▶ [Provided data]
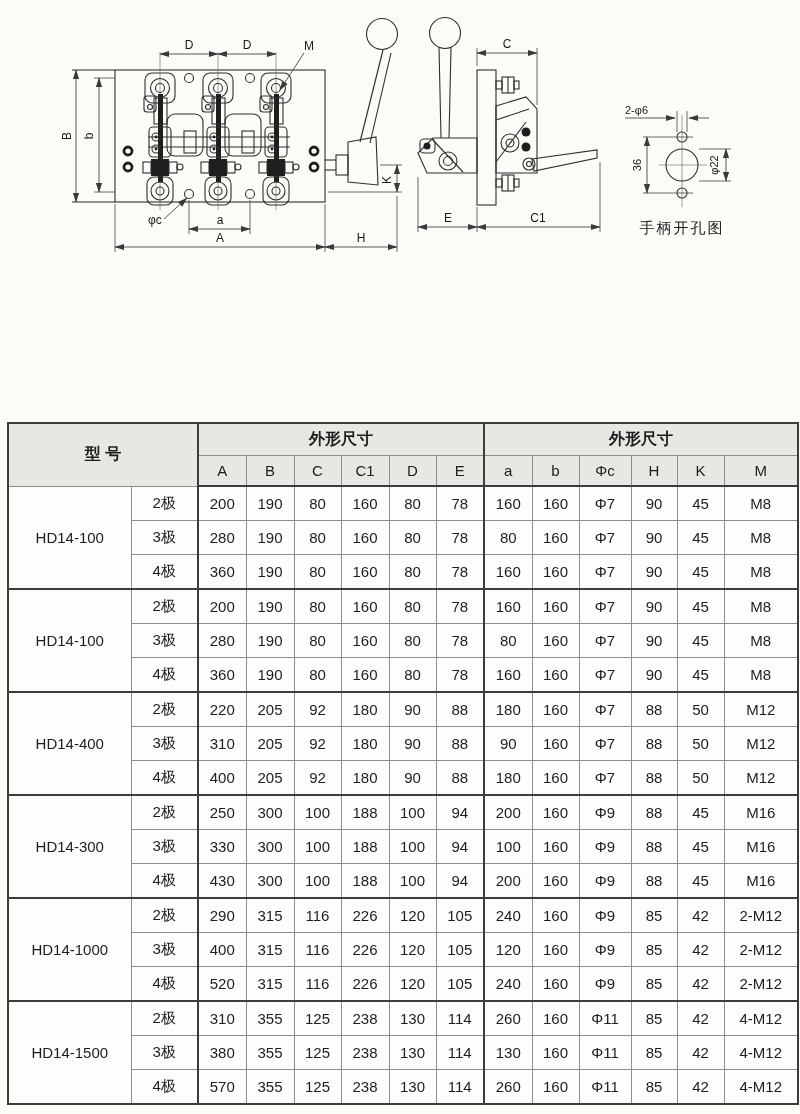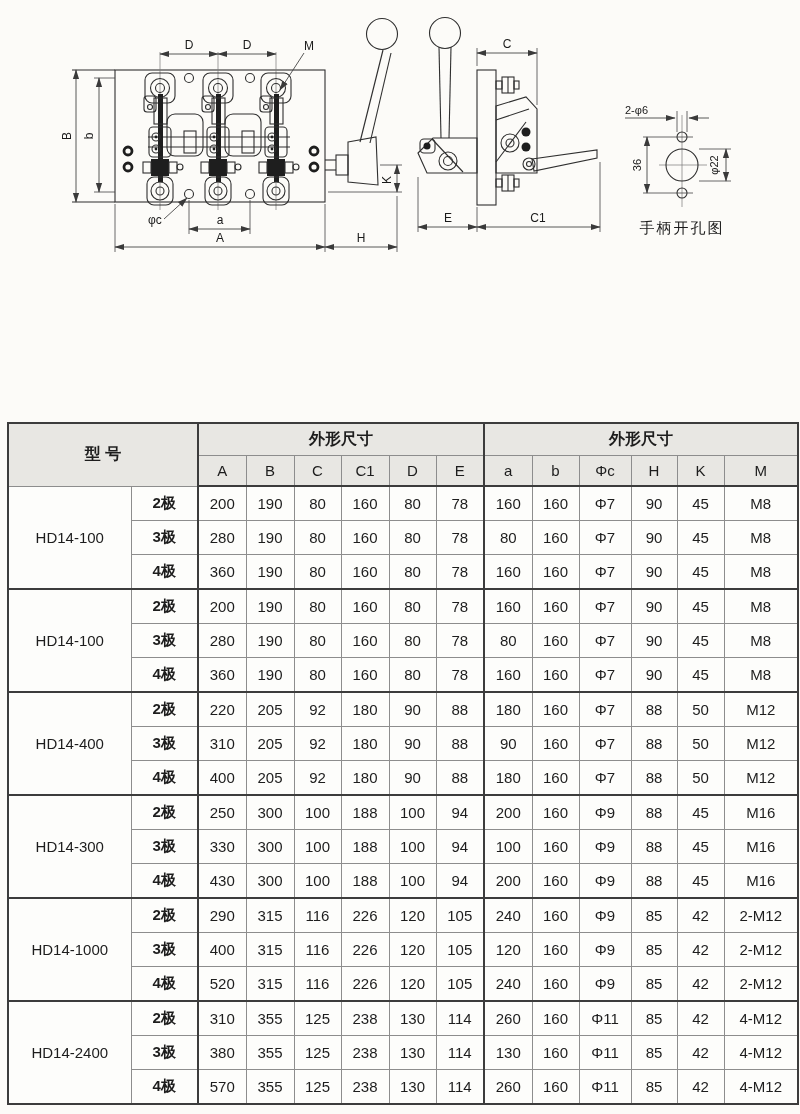--- a/index.html
+++ b/index.html
@@ -32,21 +32,21 @@
   table.dims th, table.dims td {
     border:1px solid #8d8d8d;
     text-align:center; vertical-align:middle;
     color:#1d1d1d; padding:0;
   }
   table.dims thead th { background:#e8e7e3; }
   th.group { height:31px; font-size:16px; font-weight:bold;margin-left:44px; }
   tr.sub th { height:29px; font-size:15px; font-weight:normal; border-bottom:2px solid #3c3c3c; }
   table.dims td { height:33px; font-size:15px; }
   td.model-cell { font-size:15px; }
-  td.pole-cell { font-size:14px;font-weight:bold; }
+  td.pole-cell { font-size:14px; }
   .sep-left { border-left:2px solid #3c3c3c !important; }
   tr.group-start td { border-top:2px solid #3c3c3c; }
 </style>
 </head>
 <body>
 
 <div class="page">
 
   <div class="drawings">
 
@@ -510,21 +510,21 @@
           <td>120</td>
           <td>105</td>
           <td class="sep-left">240</td>
           <td>160</td>
           <td>Φ9</td>
           <td>85</td>
           <td>42</td>
           <td>2-M12</td>
         </tr>
         <tr class="group-start">
-          <td rowspan="3" class="model-cell">HD14-2400</td>
+          <td rowspan="3" class="model-cell">HD14-1500</td>
           <td class="pole-cell">2极</td>
           <td class="sep-left">310</td>
           <td>355</td>
           <td>125</td>
           <td>238</td>
           <td>130</td>
           <td>114</td>
           <td class="sep-left">260</td>
           <td>160</td>
           <td>Φ11</td>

▶ [Requirement]
Whenever the string "pole" turns up in a line above, copy that line out.

▶ [Problem solution]
-  td.pole-cell { font-size:14px;font-weight:bold; }
+  td.pole-cell { font-size:14px; }
           <td class="pole-cell">2极</td>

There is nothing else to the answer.